Einde inhoudsopgave
Verordening (EG) nr. 1/2003 betreffende de uitvoering van de mededingingsregels van de artikelen 81 en 82 van het Verdrag
Artikel 27 Het horen van partijen, klagers en derden
Geldend
Geldend vanaf 24-01-2003
- Bronpublicatie:
16-12-2002, PbEG 2003, L 1 (uitgifte: 04-01-2003, regelingnummer: 1/2003)
- Inwerkingtreding
24-01-2003
- Bronpublicatie inwerkingtreding:
16-12-2002, PbEG 2003, L 1 (uitgifte: 04-01-2003, regelingnummer: 1/2003)
- Vakgebied(en)
EU-recht / Bijzondere onderwerpen
Mededingingsrecht / EU-mededingingsrecht
1.
Alvorens een beschikking op grond van de artikelen 7, 8, 23 of artikel 24, lid 2, te geven, stelt de Commissie ondernemingen en ondernemersverenigingen die het voorwerp van haar procedure uitmaken in de gelegenheid hun standpunt ten aanzien van de door haar in aanmerking genomen bezwaren kenbaar te maken. De Commissie doet haar beschikkingen slechts steunen op de punten van bezwaar waarover de partijen opmerkingen hebben kunnen maken. De klagers worden nauw bij de procedure betrokken.
2.
Het recht van verdediging van de partijen wordt in de loop van de procedure ten volle geëerbiedigd. De partijen hebben het recht tot inzage van het dossier van de Commissie, onder voorbehoud van het rechtmatige belang van de ondernemingen dat hun zakengeheimen niet aan de openbaarheid prijs worden gegeven. Het recht tot inzage van het dossier geldt niet voor vertrouwelijke inlichtingen en interne documenten van de Commissie of de mededingingsautoriteiten van de lidstaten. Met name geldt het recht tot inzage niet voor de briefwisseling tussen de Commissie en de mededingingsautoriteiten van de lidstaten of tussen die autoriteiten, waaronder documenten opgesteld uit hoofde van de artikelen 11 en 14. Niets in dit lid belet de Commissie om voor het bewijs van een inbreuk noodzakelijke inlichtingen bekend te maken of te gebruiken.
3.
Indien de Commissie dit nodig acht, kan zij andere natuurlijke personen of rechtspersonen horen. Wanneer natuurlijke personen of rechtspersonen verzoeken te worden gehoord, en een voldoende belang aantonen, moet hun verzoek worden ingewilligd.
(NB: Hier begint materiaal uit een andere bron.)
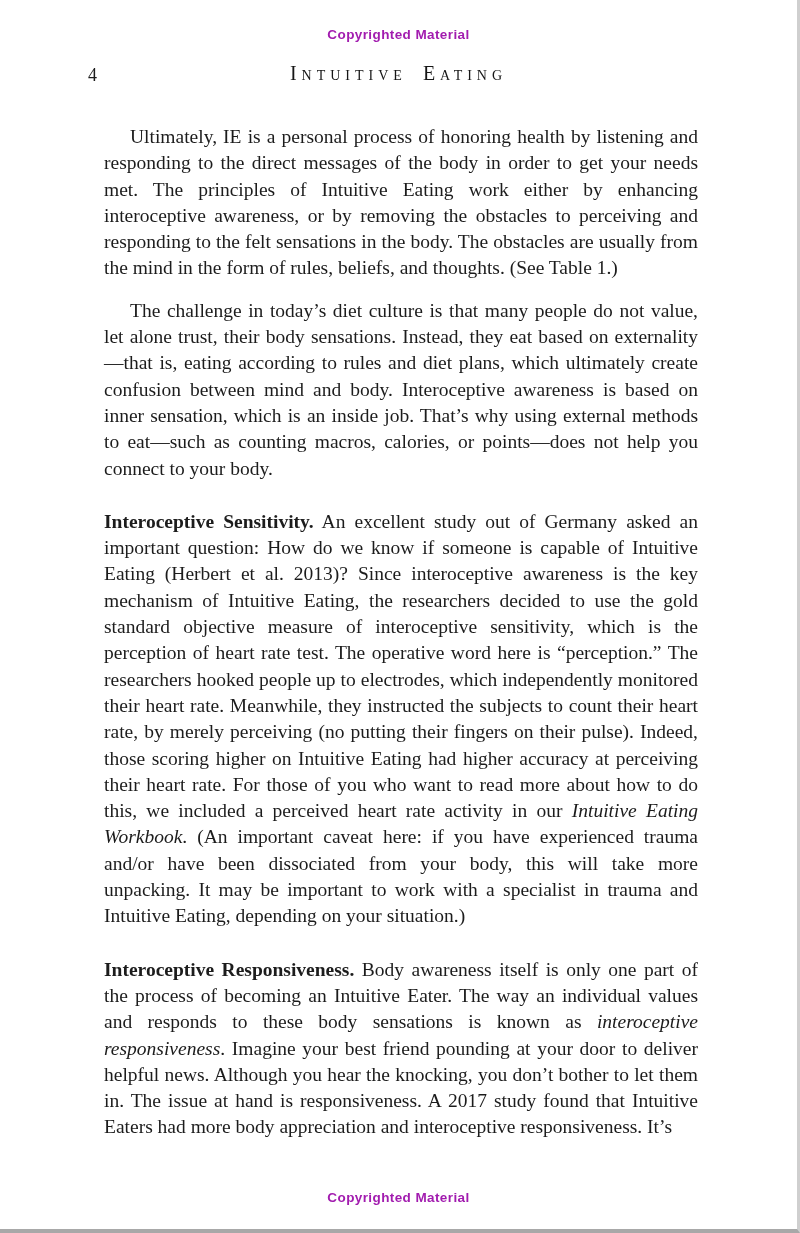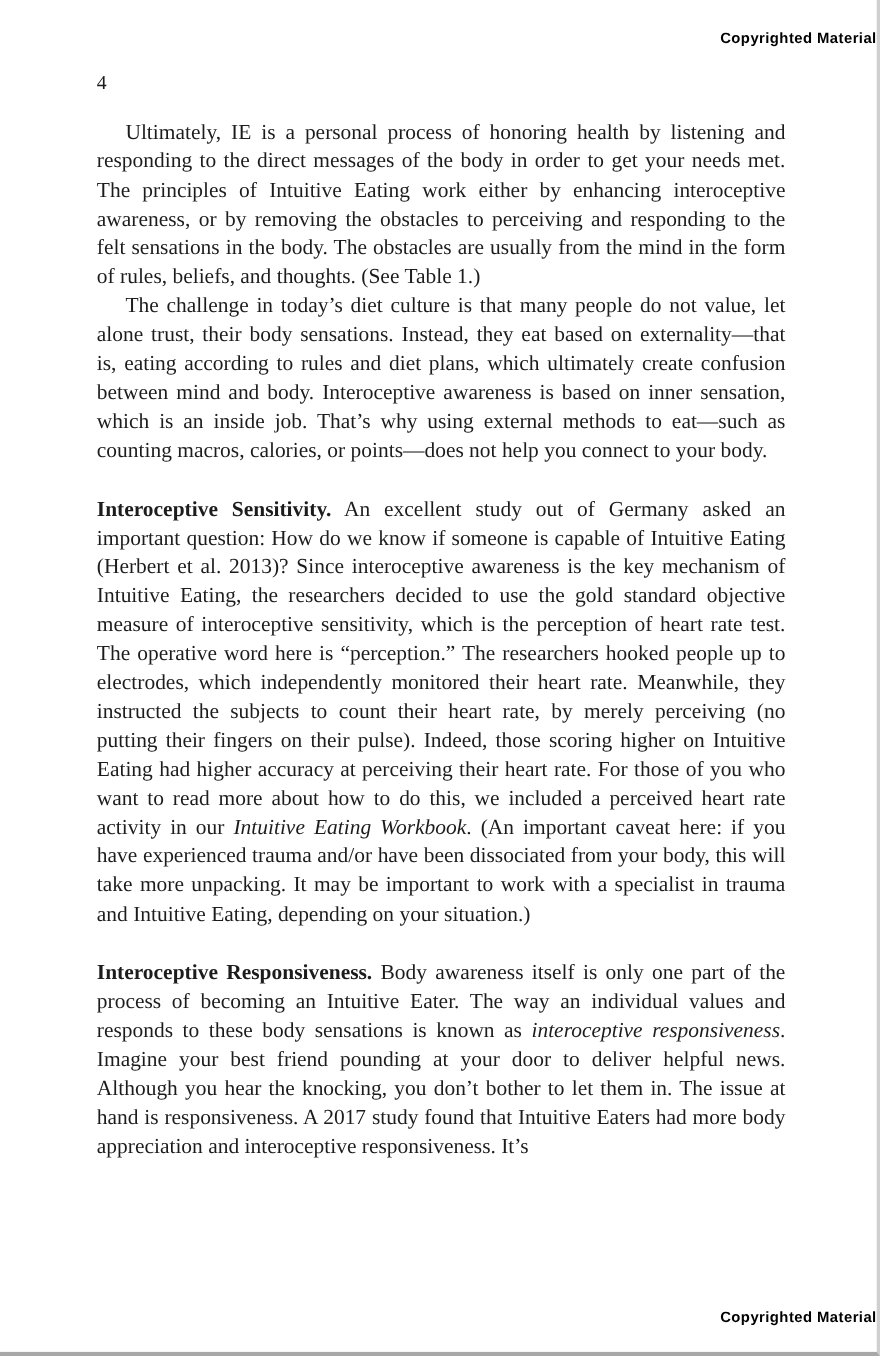--- a/index.html
+++ b/index.html
@@ -19,12 +19,12 @@
     position: absolute;
     left: 0;
     width: 100%;
-    text-align: right;
+    text-align: center;
     font-family: "Liberation Sans", sans-serif;
     font-weight: bold;
     font-size: 13.5px;
     letter-spacing: 0.4px;
-    color: #000000;
+    color: #a21caf;
   }
   .copyright-top { top: 27px; }
   .copyright-bottom { top: 1190px; }

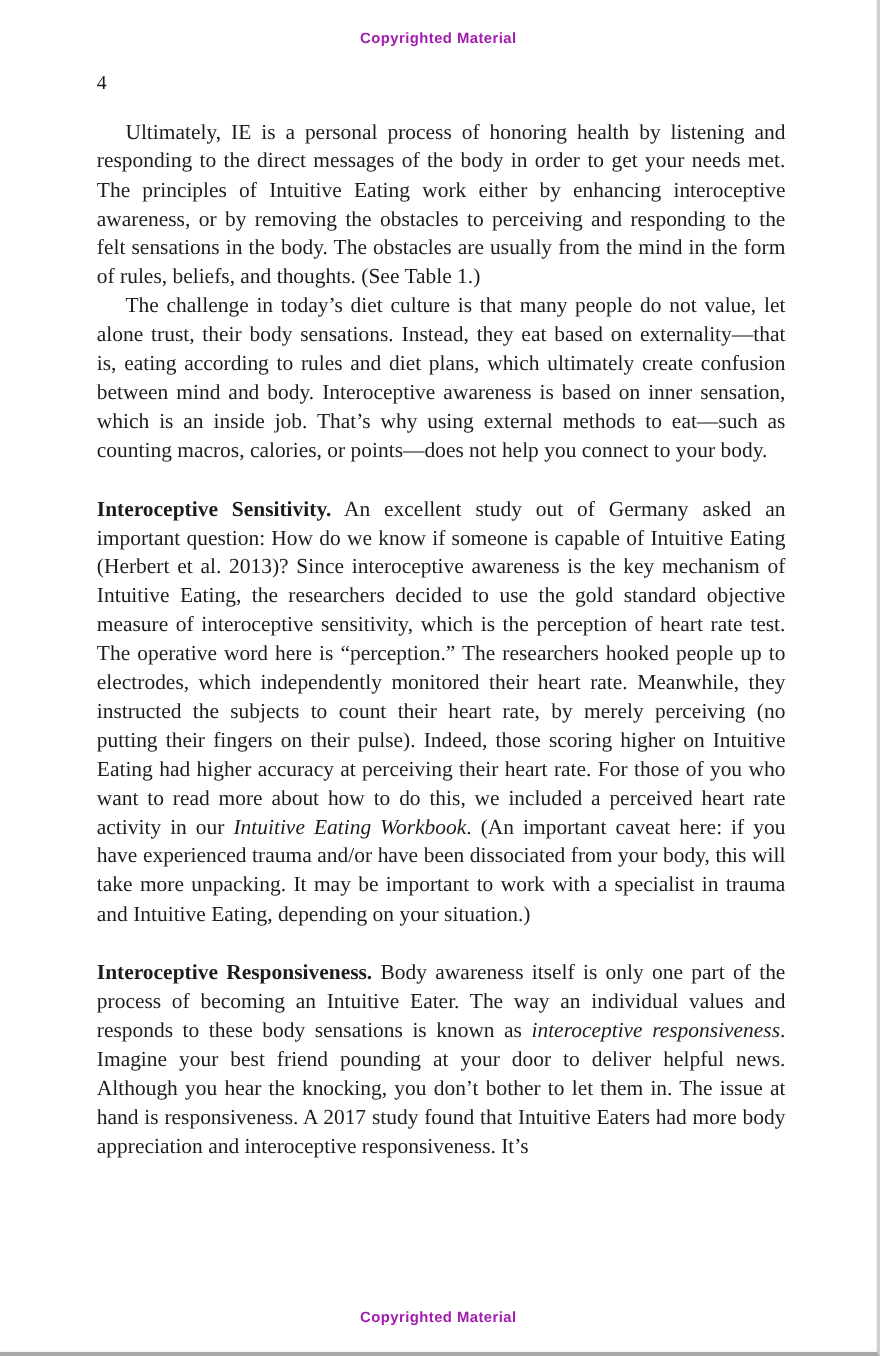--- a/index.html
+++ b/index.html
@@ -77,6 +77,7 @@
 
   <div class="page-header">
     <span class="page-number">4</span>
+    <div class="running-title">Intuitive Eating</div>
   </div>
 
   <div class="body-text">

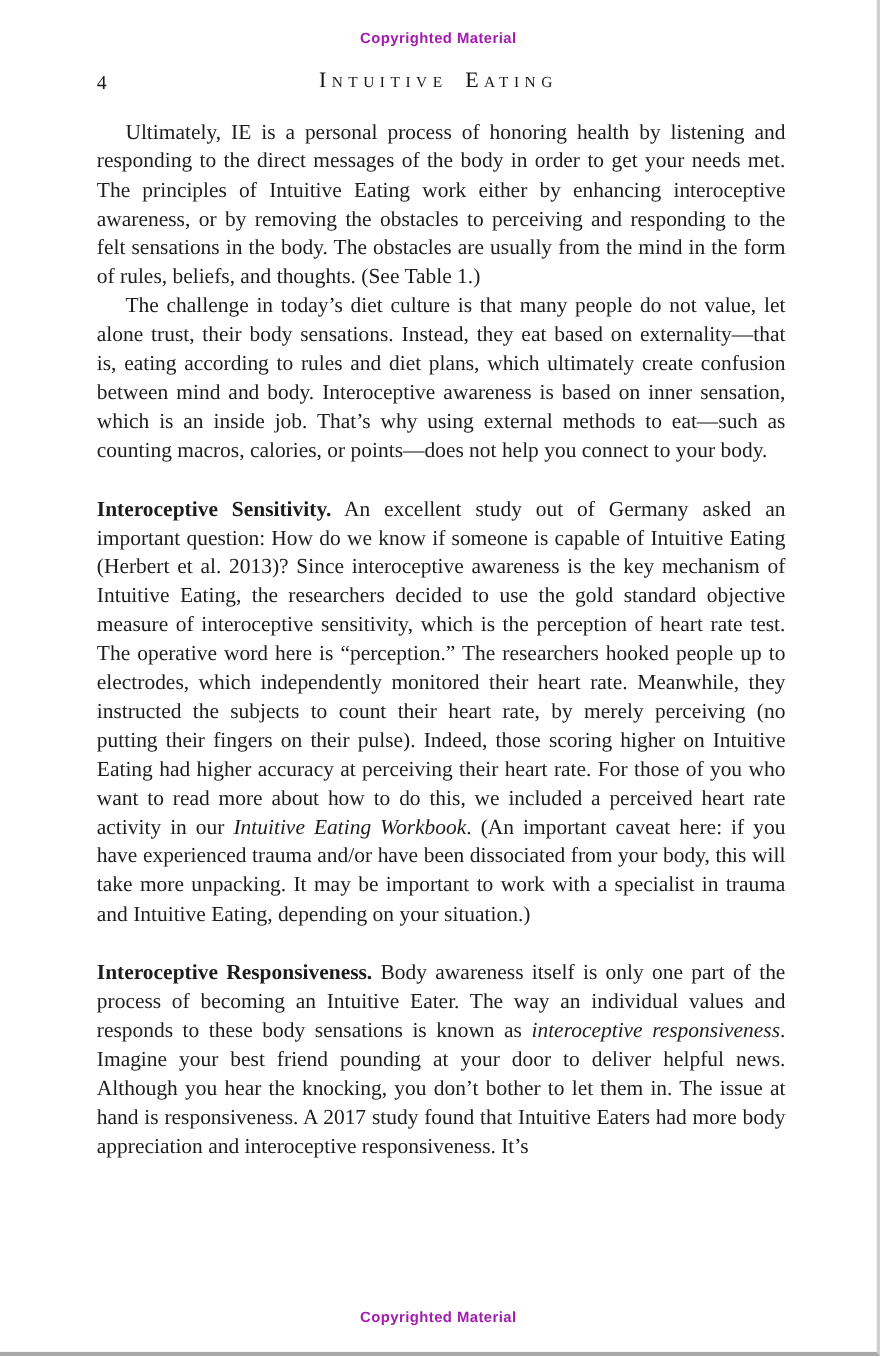--- a/index.html
+++ b/index.html
@@ -61,7 +61,7 @@
     line-height: 26.3px;
     text-align: justify;
   }
-  .body-text p { margin: 0; }
+  .body-text p { margin: 16px; }
   .body-text p.indent { text-indent: 26px; }
   .body-text p.spaced { margin-top: 27px; }
   .run-normal { font-style: normal; }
Ook de mededingingsautoriteiten van de lidstaten kunnen de Commissie vragen andere natuurlijke personen of rechtspersonen te horen.
4.
Wanneer de Commissie van plan is een beschikking uit hoofde van artikel 9 of 10 aan te nemen, maakt zij een beknopte samenvatting van de zaak en de hoofdlijnen van de toezeggingen of het voorgestelde optreden bekend. Belanghebbende derden kunnen hun opmerkingen meedelen binnen een periode van ten minste één maand die de Commissie bij de bekendmaking vaststelt. Bij de bekendmaking wordt rekening gehouden met het rechtmatige belang van de ondernemingen dat hun zakengeheimen niet aan de openbaarheid worden prijsgegeven.